= What this task involves =
Output every record exactly, apart from its images.

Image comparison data
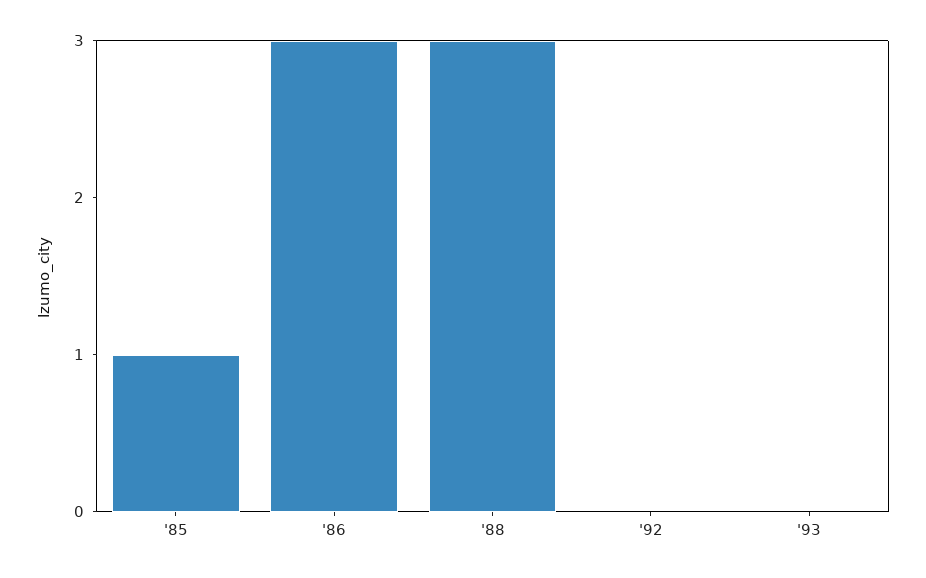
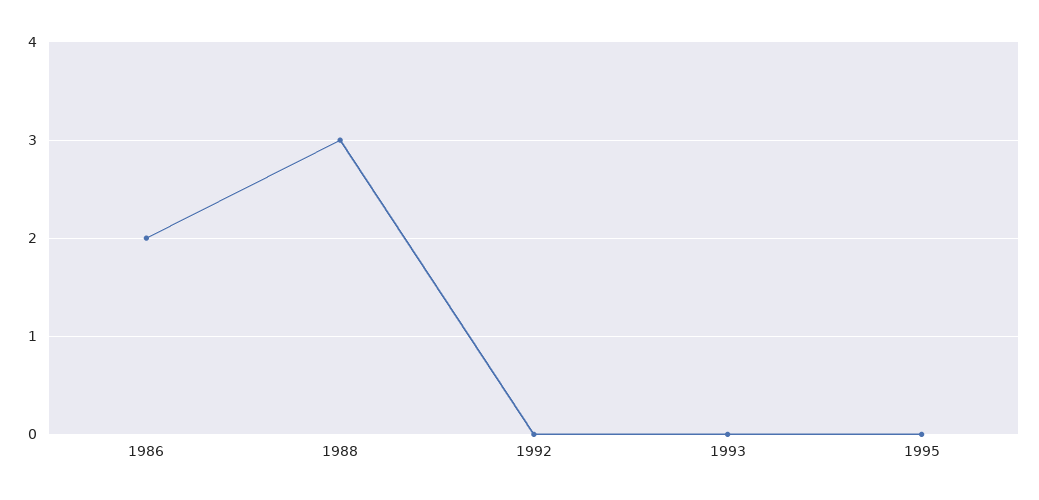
'85: 1 -> none
'86: 3 -> 2
1995: none -> 0

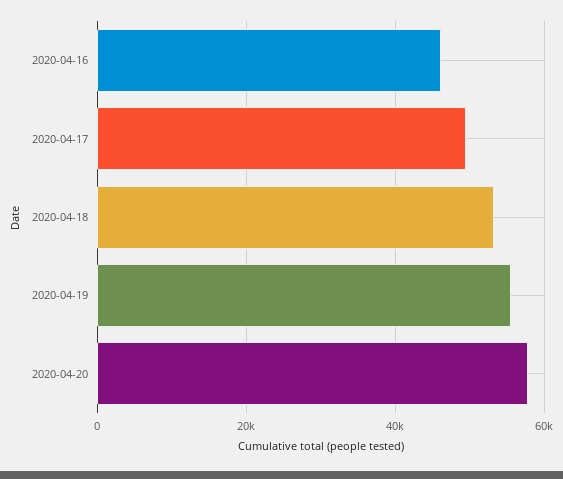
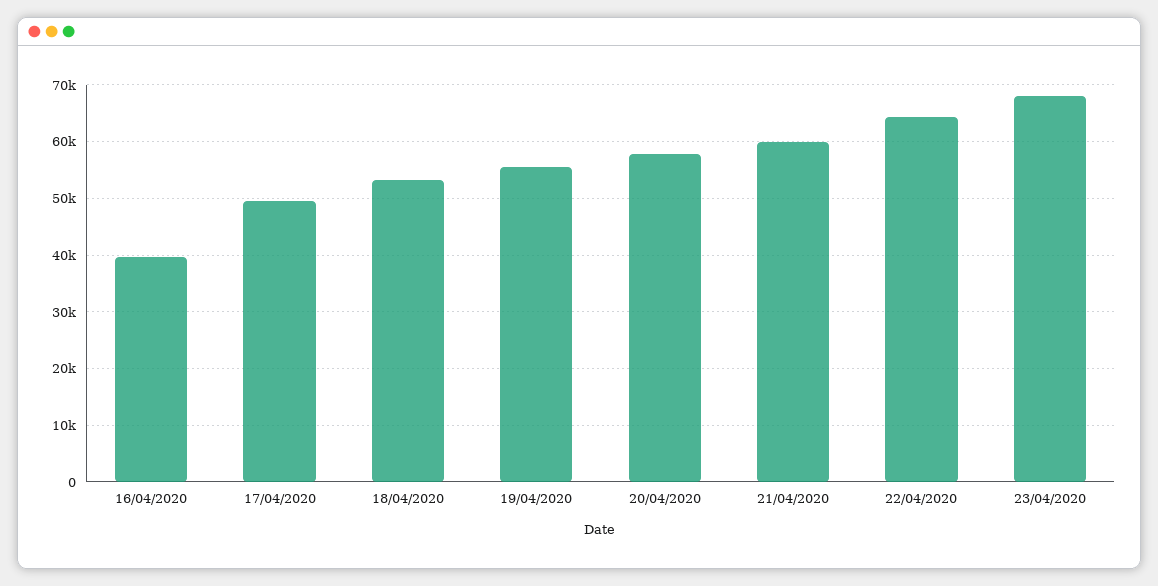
2020-04-16: 46000 -> 40000
21/04/2020: none -> 60000
22/04/2020: none -> 64000
23/04/2020: none -> 68000

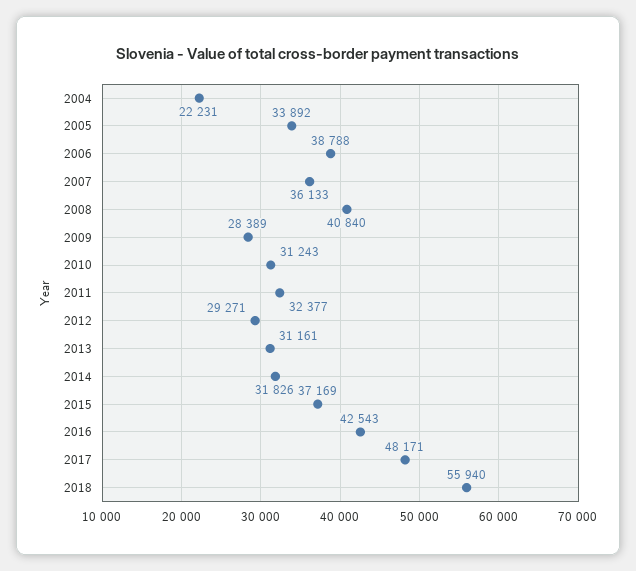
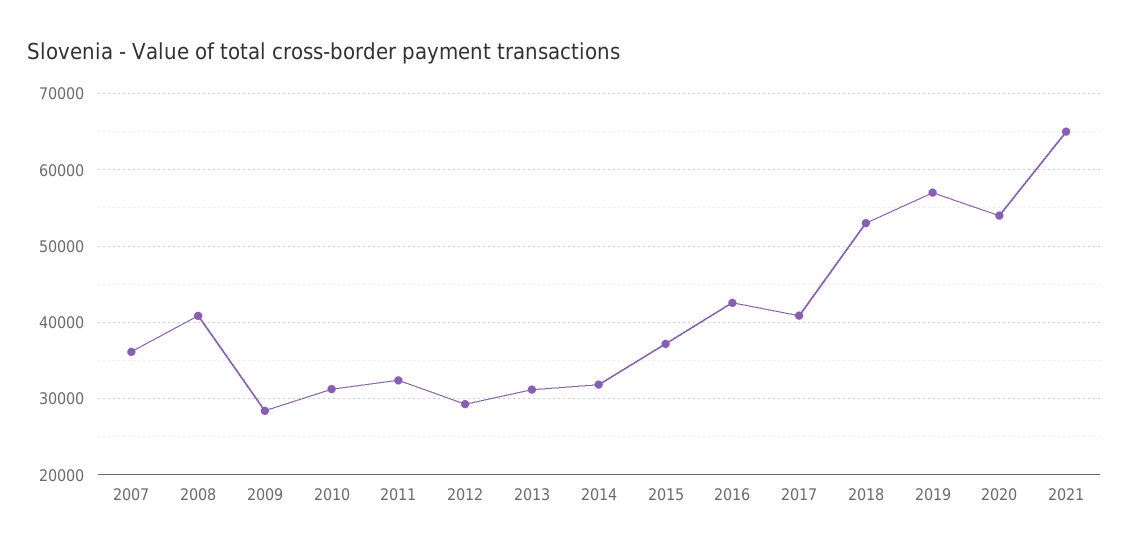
2004: 22231 -> none
2005: 33892 -> none
2006: 38788 -> none
2017: 48171 -> 41000
2018: 55940 -> 53000
2019: none -> 57000
2020: none -> 54000
2021: none -> 65000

= Solution for this exercise =
'85: 1 -> none
'86: 3 -> 2
1995: none -> 0

2020-04-16: 46000 -> 40000
21/04/2020: none -> 60000
22/04/2020: none -> 64000
23/04/2020: none -> 68000

2004: 22231 -> none
2005: 33892 -> none
2006: 38788 -> none
2017: 48171 -> 41000
2018: 55940 -> 53000
2019: none -> 57000
2020: none -> 54000
2021: none -> 65000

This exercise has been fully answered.